Abstract

Introduction: Liver fibrosis is associated with heart failure and left ventricular diastolic dysfunction. The fibrosis 4 (FIB-4) index is calculated from transaminases, age, and platelet count and can be used to screen patients with liver fibrosis. The myocardial extracellular volume fraction (ECVf) can be evaluated using contrast-enhanced cardiac magnetic resonance imaging (CMR). Hypothesis: ECVf is increased in patients with high FIB-4 index. AIMS: This study aimed to clarify the association between FIB-4 index and ECVf. Methods: A retrospective analysis was performed on patients aged ≥ 45 years with left ventricular ejection fraction (LVEF) > 40 % who underwent CMR at two Japanese institutions. Patients were divided into 3 groups according to the FIB-4 index: Low: FIB-4 index < 1.3; Intermediate: 1.3 ≤ FIB-4 index < 2.67; High: 2.67 ≤ FIB-4 index. The association between the FIB-4 index and ECVf was evaluated using multiple regression analysis, with the FIB-4 index treated as a continuous and nominal variable. Results: A total of 244 patients were included in the analysis, 136 of whom underwent contrast-enhanced CMR and could be evaluated for ECVf.
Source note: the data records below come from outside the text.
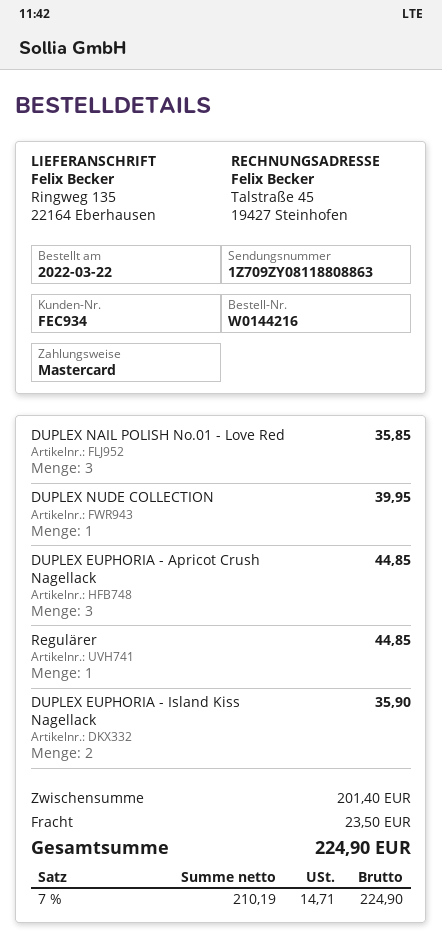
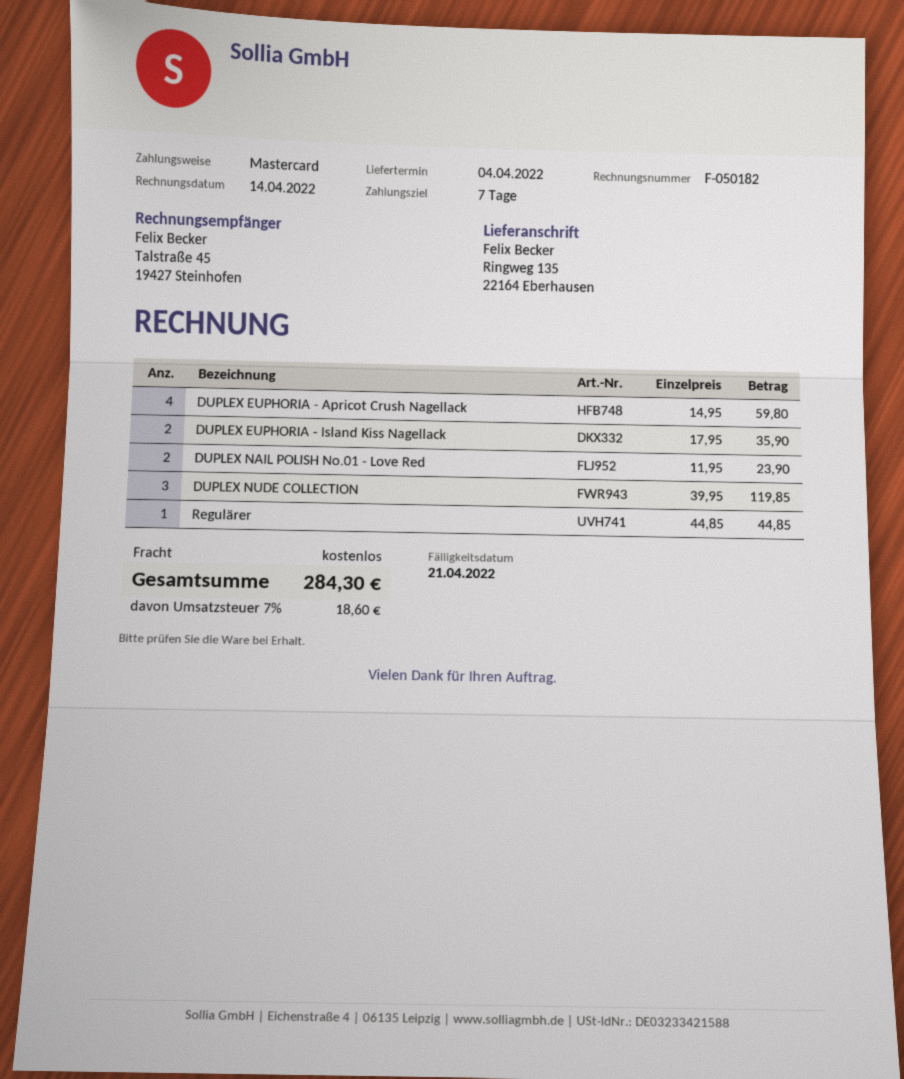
DUPLEX NAIL POLISH No.01 - Love Red: 3 for 35.85 -> 2 for 23.90
DUPLEX NUDE COLLECTION: 1 for 39.95 -> 3 for 119.85
DUPLEX EUPHORIA - Apricot Crush Nagellack: 3 for 44.85 -> 4 for 59.80
shipping: 23.50 -> 0.00
tax: 7% = 14.71 -> 7% = 18.60
total: 224.90 -> 284.30

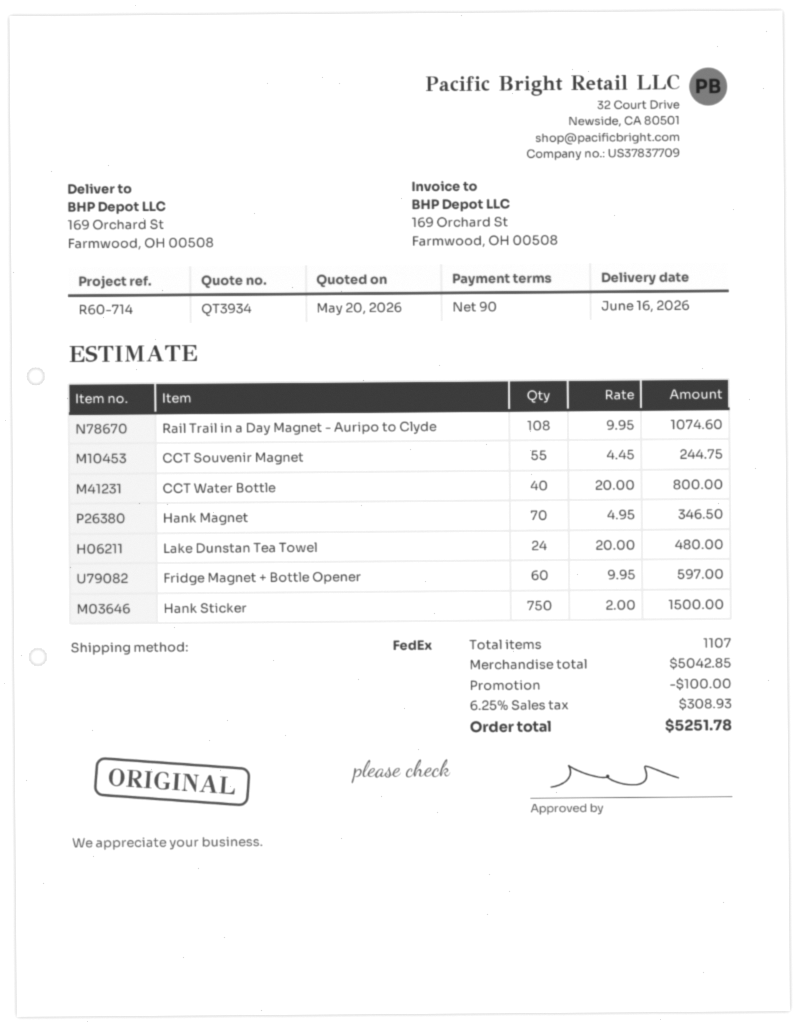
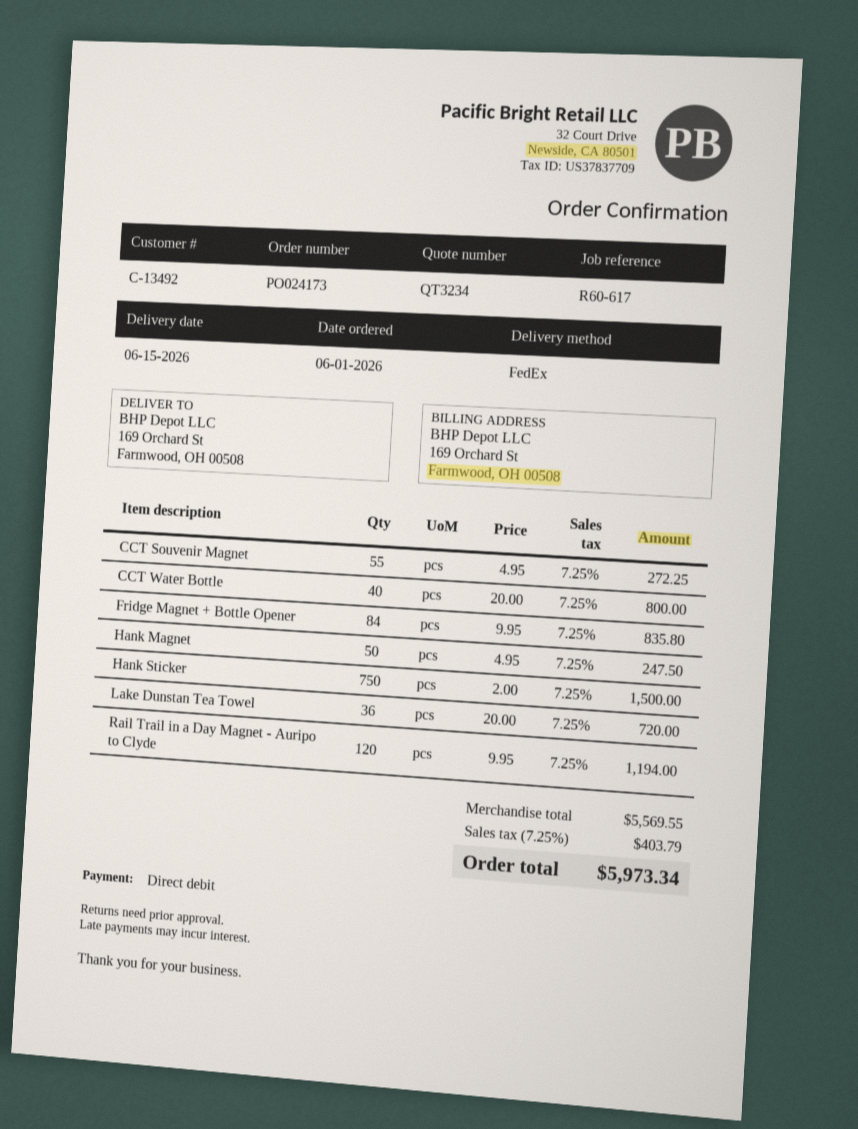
quote number: QT3934 -> QT3234
delivery date: 2026-06-16 -> 2026-06-15
reference: R60-714 -> R60-617
Rail Trail in a Day Magnet - Auripo to Clyde: 108 x 9.95 = 1074.60 -> 120 x 9.95 = 1194.00
CCT Souvenir Magnet: 55 x 4.45 = 244.75 -> 55 x 4.95 = 272.25
Hank Magnet: 70 x 4.95 = 346.50 -> 50 x 4.95 = 247.50
Lake Dunstan Tea Towel: 24 x 20.00 = 480.00 -> 36 x 20.00 = 720.00
Fridge Magnet + Bottle Opener: 60 x 9.95 = 597.00 -> 84 x 9.95 = 835.80
subtotal: 5042.85 -> 5569.55
discount: 100.00 -> none
tax: 6.25% = 308.93 -> 7.25% = 403.79
total: 5251.78 -> 5973.34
The ECVf of the high FIB-4 index group was significantly higher than that of the other two groups (High: 31.0 ± 4.3 %; Intermediate: 27.9 ± 3.4 %; Low: 27.6 ± 3.7 %. High vs. Intermediate, p = 0.014; High vs. Low, p = 0.008; Intermediate vs. Low, p = 0.65). Multivariate analysis showed that both the FIB-4 index (continuous variable) and high FIB-4 index (nominal variable) were associated with higher ECVf (continuous variable, p = 0.043; nominal variable, p = 0.016). Conclusions: The high FIB-4 index was independently associated with increased ECVf. In contrast, patients with the intermediate FIB-4 index did not have increased ECVf. These suggested the usefulness of FIB-4 index as a cardiac fibrotic parameter.